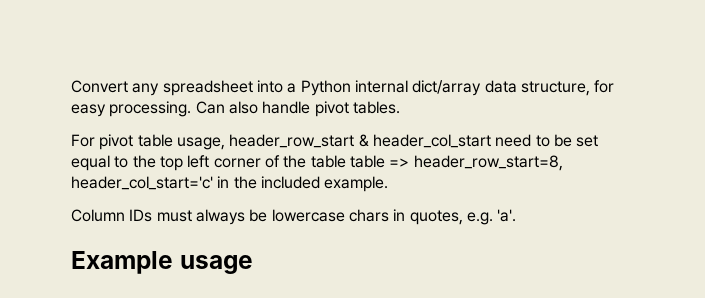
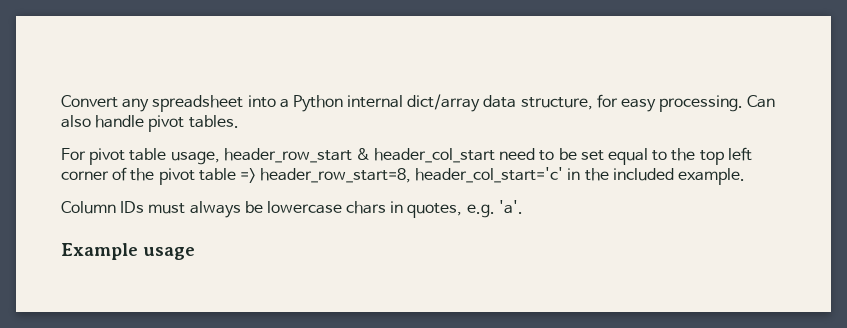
[310,155,346,168] table -> [158,168,195,185] pivot

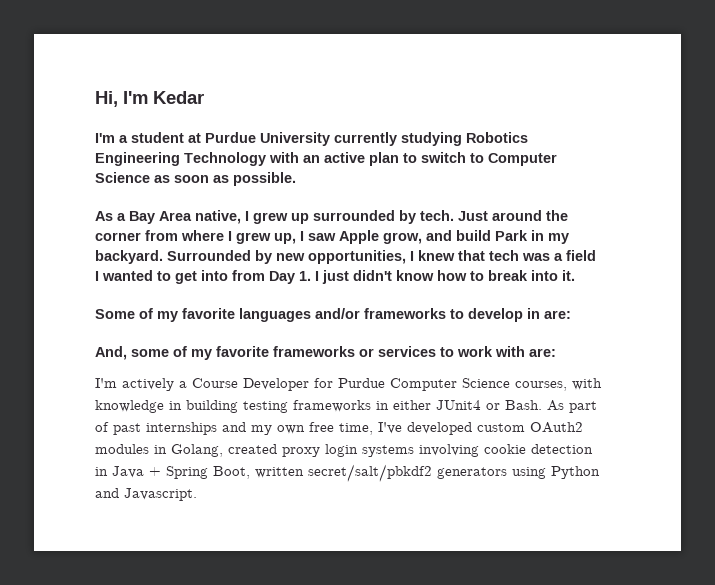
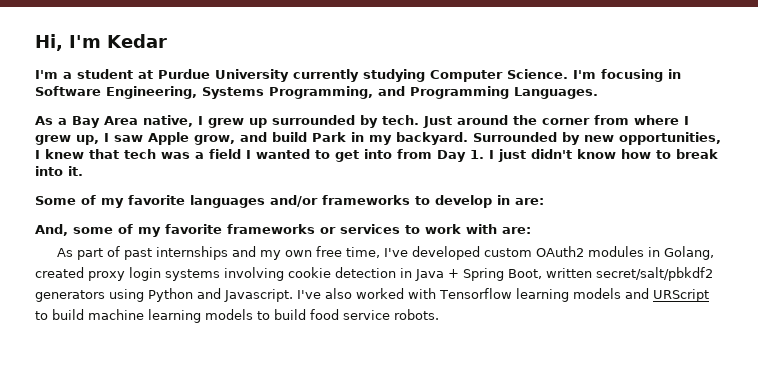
[466,132,528,143] [95,152,557,166] [95,172,296,186] Robotics Engineering Technology with an active plan to switch to Computer Science as soon as possible. -> [430,69,681,82] [35,86,598,99] Computer Science. I'm focusing in Software Engineering, Systems Programming, and Programming Languages.
[95,378,602,391] [95,400,542,413] I'm actively a Course Developer for Purdue Computer Science courses, with knowledge in building testing frameworks in either JUnit4 or Bash. -> (531, 230) none
(197, 494) none -> [297,288,709,302] [35,309,439,323] I've also worked with Tensorflow learning models and URScript to build machine learning models to build food service robots.

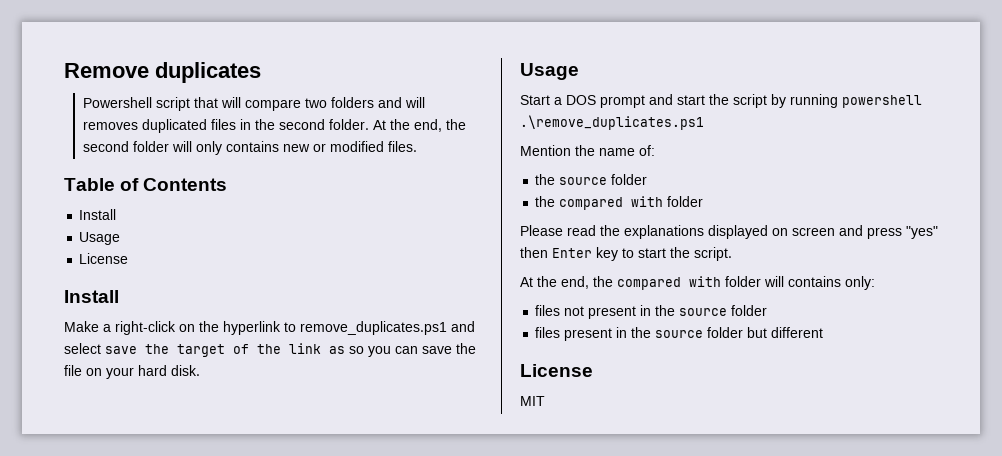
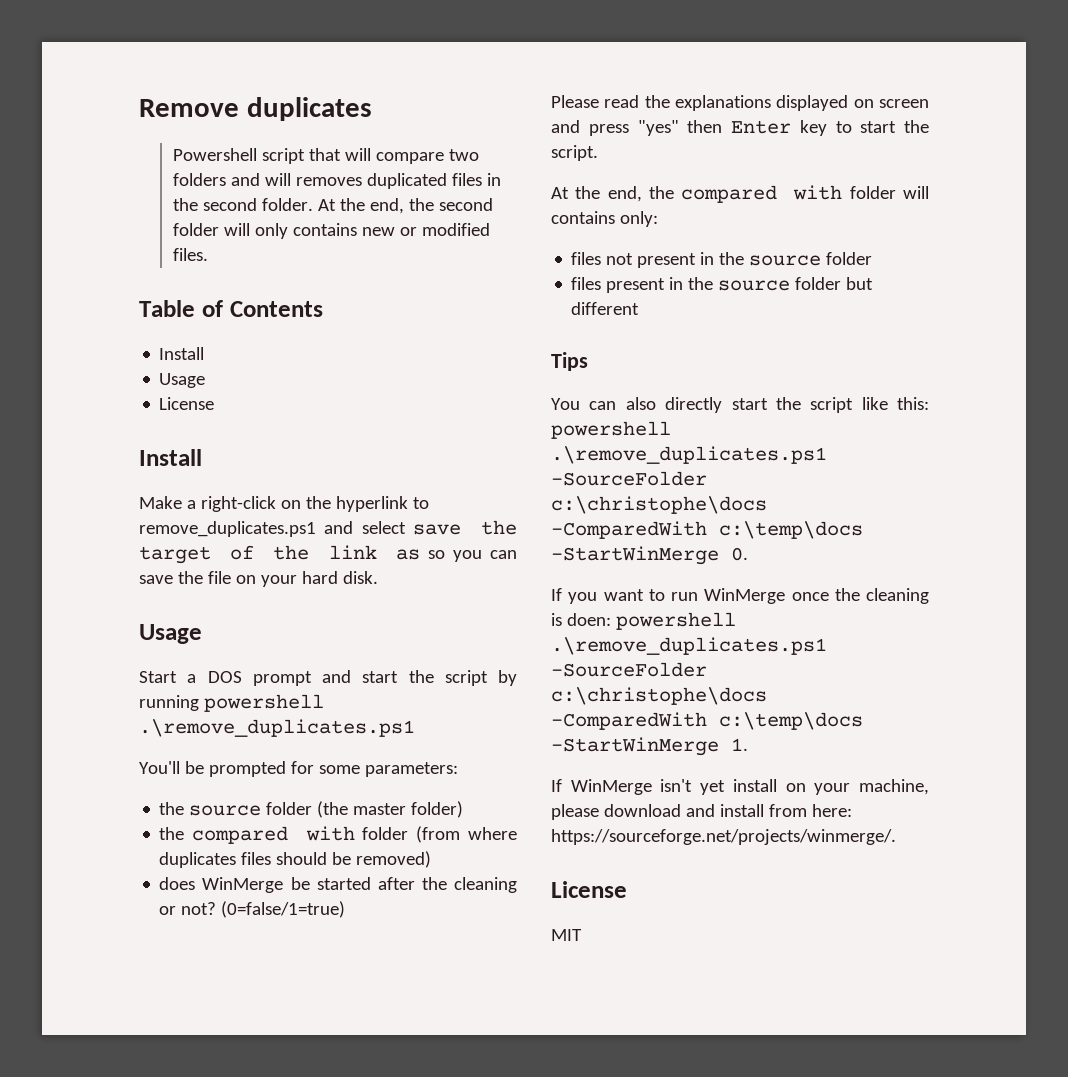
[520,145,655,156] [535,174,648,185] [535,196,704,210] Mention the name of: // the source folder // the compared with folder -> [139,761,458,777] [159,801,464,818] [159,826,517,844] [159,851,432,868] [159,877,517,893] [159,901,346,918] You'll be prompted for some parameters: // the source folder (the master folder) // the compared with folder (from where duplicates files should be removed) // does WinMerge be started after the cleaning or not? (0=false/1=true)
(824, 332) none -> [551,352,588,371] [551,397,929,413] [551,421,671,439] [551,446,827,464] [551,471,707,486] [551,496,767,514] [551,521,863,539] [551,546,748,565] [551,588,929,604] [551,612,736,630] [551,637,827,655] [551,662,707,677] [551,687,767,705] [551,712,863,730] [551,737,748,756] [551,779,929,795] [551,804,852,820] [551,829,896,845] // Tips // You can also directly start the script like this: powershell .\remove_duplicates.ps1 -SourceFolder c:\christophe\docs -ComparedWith c:\temp\docs -StartWinMerge 0. // If you want to run WinMerge once the cleaning is doen: powershell .\remove_duplicates.ps1 -SourceFolder c:\christophe\docs -ComparedWith c:\temp\docs -StartWinMerge 1. // If WinMerge isn't yet install on your machine, please download and install from here: https://sourceforge.net/projects/winmerge/.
────────
What the task asks: Using the listing above, state the count of lines that include "Computer" and nothing else.

Task result: 2